Dans l’équipe de Burns, on découvre d’abord que, depuis 1867, il y a eu plus de 50 référendums tenus au Canada. Par contre, il n’y en a eu qu’un seul tenu au Québec en 1919, et 78,6 % des citoyens ont répondu oui à la question suivante : êtes-vous d’opinion que la vente des bières, cidres et vins légers, tels que définis par la loi, devrait être permise ?
Avouons tout de suite qu’il aurait été difficile de voter non à cette question-là. La peur maladive qui a fait perdre le référendum de 1980 était d’un autre ordre, et il est intéressant de se faire rappeler tout le mal que se sont donné les élus libéraux d’Ottawa pour tasser le Québec.

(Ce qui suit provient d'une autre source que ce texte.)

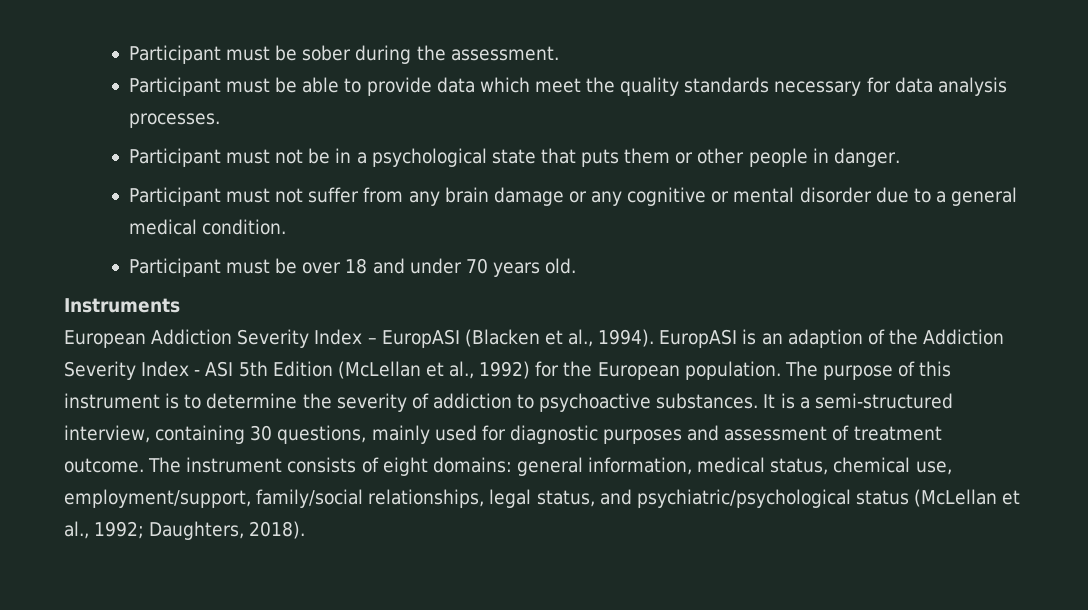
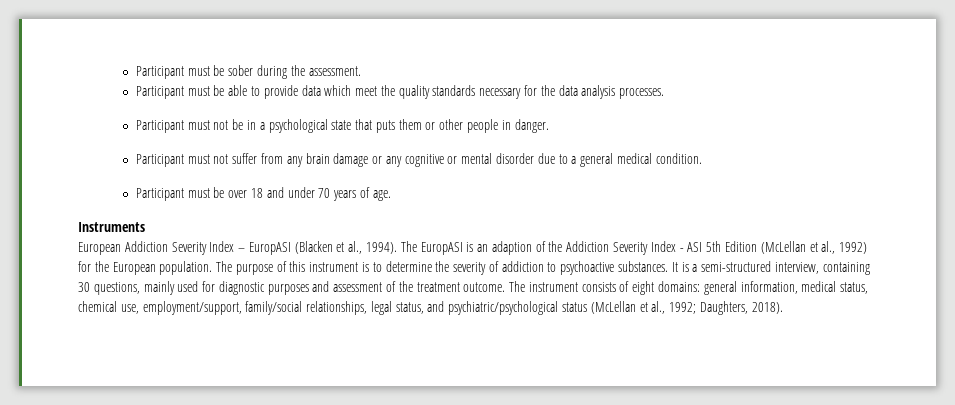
- Participant must be able to provide data which meet the quality standards necessary for data analysis processes.
+ Participant must be able to provide data which meet the quality standards necessary for the data analysis processes.
- Participant must be over 18 and under 70 years old.
+ Participant must be over 18 and under 70 years of age.
- EuropASI is an adaption of the Addiction Severity Index - ASI 5th Edition (McLellan et al., 1992) for the European population.
+ The EuropASI is an adaption of the Addiction Severity Index - ASI 5th Edition (McLellan et al., 1992) for the European population.
- It is a semi-structured interview, containing 30 questions, mainly used for diagnostic purposes and assessment of treatment outcome.
+ It is a semi-structured interview, containing 30 questions, mainly used for diagnostic purposes and assessment of the treatment outcome.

Nous avons si peu de mémoire, nous, les Québécois, que ce livre sur Robert Burns et son héritage est forcément un document inestimable qu’il faut lire et faire lire aux jeunes qui se cherchent des défis qu’ils pourraient trouver ici même au lieu d’aller chercher à l’étranger.
Quand ils auront compris pourquoi la démocratie agonise au Québec, ils retrouveront l’envie de redevenir de vrais citoyens et citoyennes, de cesser d’être des « clients » des partis politiques et des services de l’État, de cesser d’être à la merci ou à la remorque des décisions prises en vase clos par des politiciens épris du pouvoir et des amis du pouvoir qui dirigent sans être élus et qui placent parfois leur précieux argent dans des paradis fiscaux.
Il est encore temps de reprendre le combat de Robert Burns. Il est évident que la démocratie en arrache. Les élus du Parti libéral sont comme des soldats de plomb. Incapables de remplir le rôle de député que la population leur a confié. Ce parti est là depuis si longtemps qu’il a oublié sa raison d’être. Tout le reste est fait de balivernes et d’histoires à dormir debout. Le chef est tout puissant, même dans ses contradictions et ses erreurs. Il domine. Et les citoyens n’ont qu’à bien se tenir.
Les Québécois qui liront ce livre d’André Larocque auront de la peine en réalisant tout ce qui s’est perdu des projets de Lévesque pour sauver notre démocratie et l’apport précieux des citoyens et citoyennes à l’évolution de notre société.
Pour ma part, je suis toujours de près l’utilisation du référendum dans certains pays comme la Suisse — où il y en a plusieurs chaque année, car le gouvernement estime devoir demander au peuple ce qu’il en pense avant d’agir — ou l’Angleterre, où un référendum aura lieu bientôt pour demander aux citoyens s’ils veulent rester ou non membres de l’Europe. J’ai eu le nez collé sur la Catalogne et sur l’Écosse également. J’ai pu réaliser qu’il n’y a qu’ici que le mot « référendum » est honni, mis à la poubelle, présenté comme une trahison alors que partout ailleurs, c’est le meilleur moyen de faire vivre la démocratie. Étrange. C’est sûr que l’ignorance nous étouffe.
J’ai besoin de vous et de votre appui. On continue à parler de la fabuleuse richesse que nous apporteraient les fameux pipelines d’Énergie Est, ceux qui vont traverser le Canada à travers les champs, les fermes et les cours d’eau, petits ou grands. Il semble que les Québécois n’en veulent pas. Que diriez-vous qu’on exige un référendum pour compter les « pour » et les « contre » ? Ce serait enfin clair, et ça nous guérirait peut-être de nos peurs maladives.